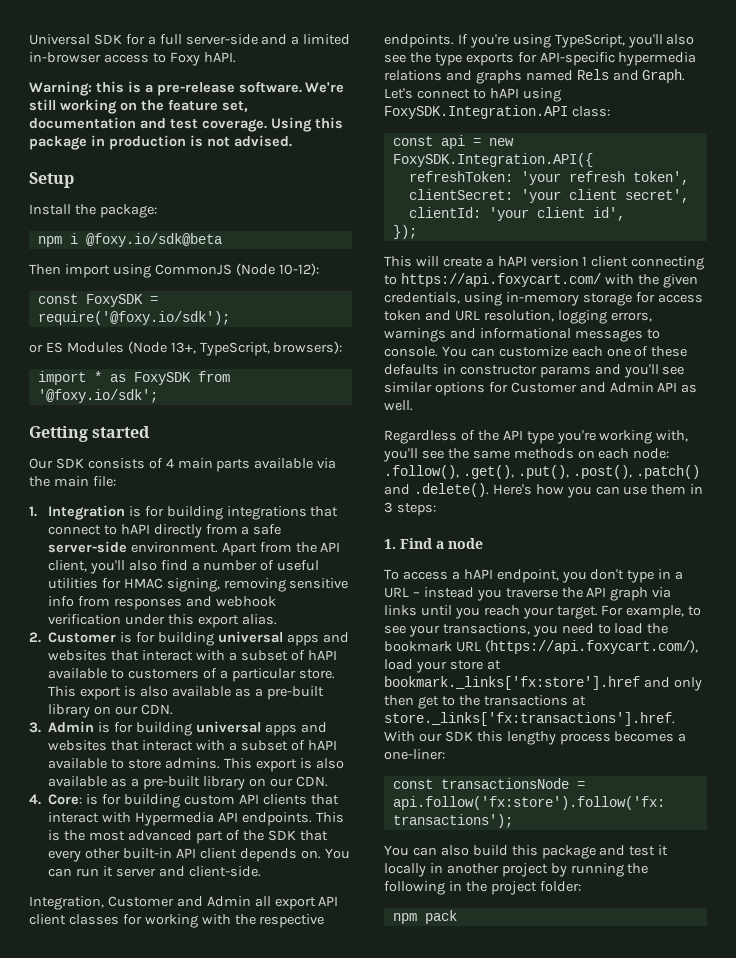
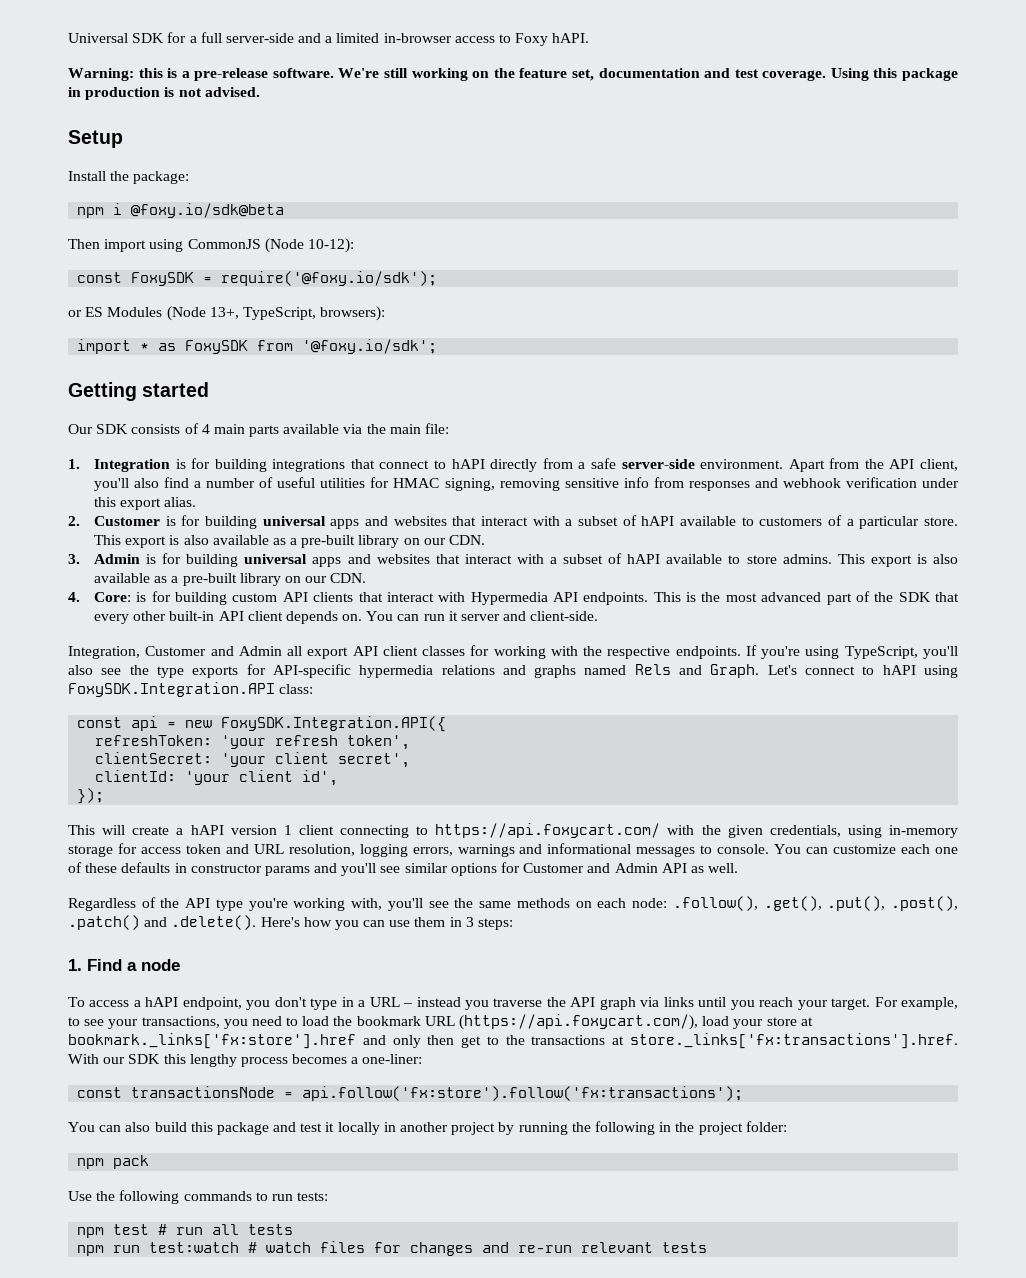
(457, 917) none -> [68,1190,329,1204] [77,1224,294,1238] [77,1241,708,1256] // Use the following commands to run tests: // npm test # run all tests // npm run test:watch # watch files for changes and re-run relevant tests

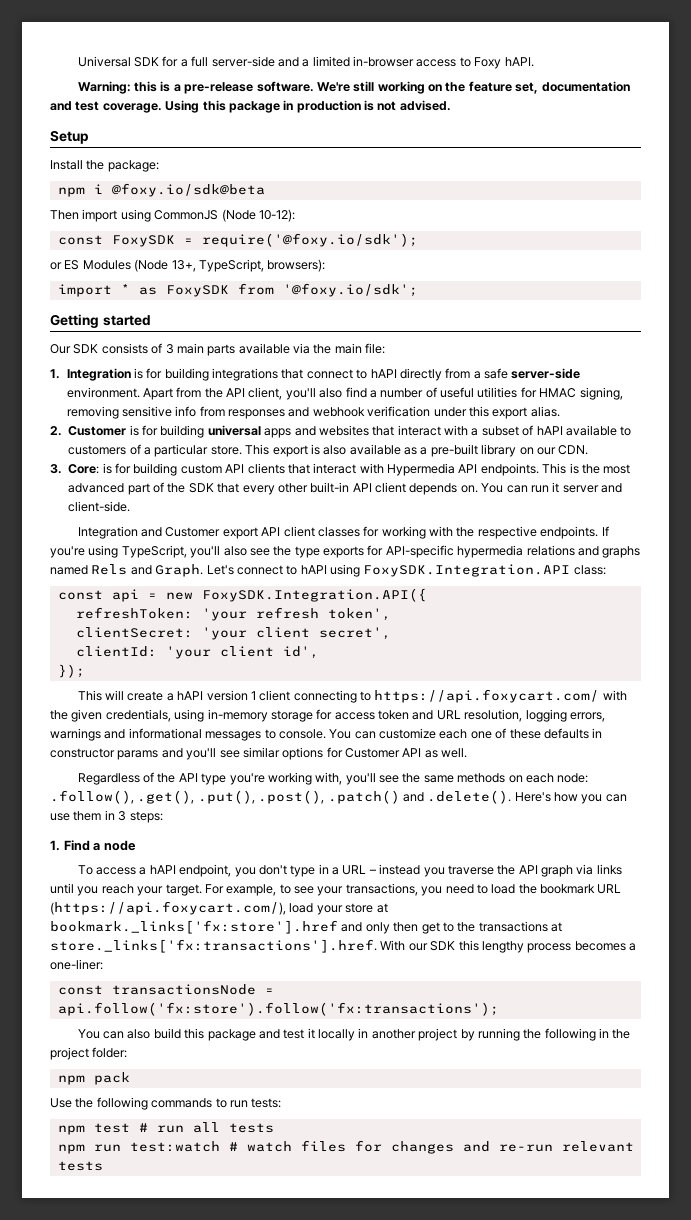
[201,424,210,434] 4 -> [165,344,174,354] 3
[93,553,959,567] [93,573,367,586] [68,592,80,602] Admin is for building universal apps and websites that interact with a subset of hAPI available to store admins. This export is also available as a pre-built library on our CDN. // 4. -> (62, 469) none
[68,646,303,659] Integration, Customer and Admin all -> [77,526,221,539] Integration and Customer
[587,863,658,873] and Admin -> (400, 753) none

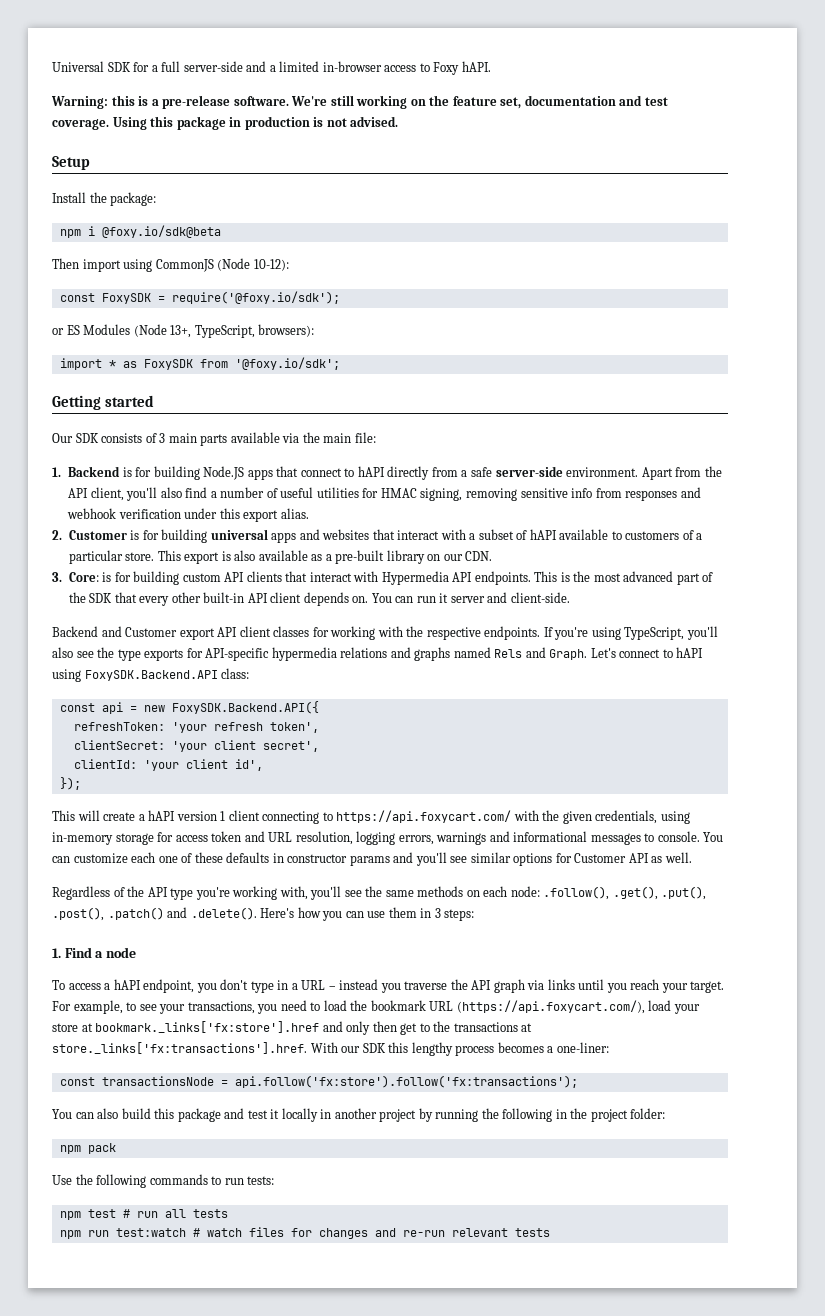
[66,368,279,381] Integration is for building integrations -> [68,466,273,480] Backend is for building Node.JS apps
[77,526,138,539] Integration -> [52,626,98,637] Backend
[363,564,571,577] FoxySDK.Integration.API -> [84,670,218,681] FoxySDK.Backend.API
[201,588,427,602] FoxySDK.Integration.API({ -> [171,701,319,714] FoxySDK.Backend.API({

==*==

Quote the data above from the line containing "[68,646,303,659] Integration, Customer" to the line containing "[587,863,658,873] and Admin", inclusive, and stop.

• _REPLY_:
[68,646,303,659] Integration, Customer and Admin all -> [77,526,221,539] Integration and Customer
[587,863,658,873] and Admin -> (400, 753) none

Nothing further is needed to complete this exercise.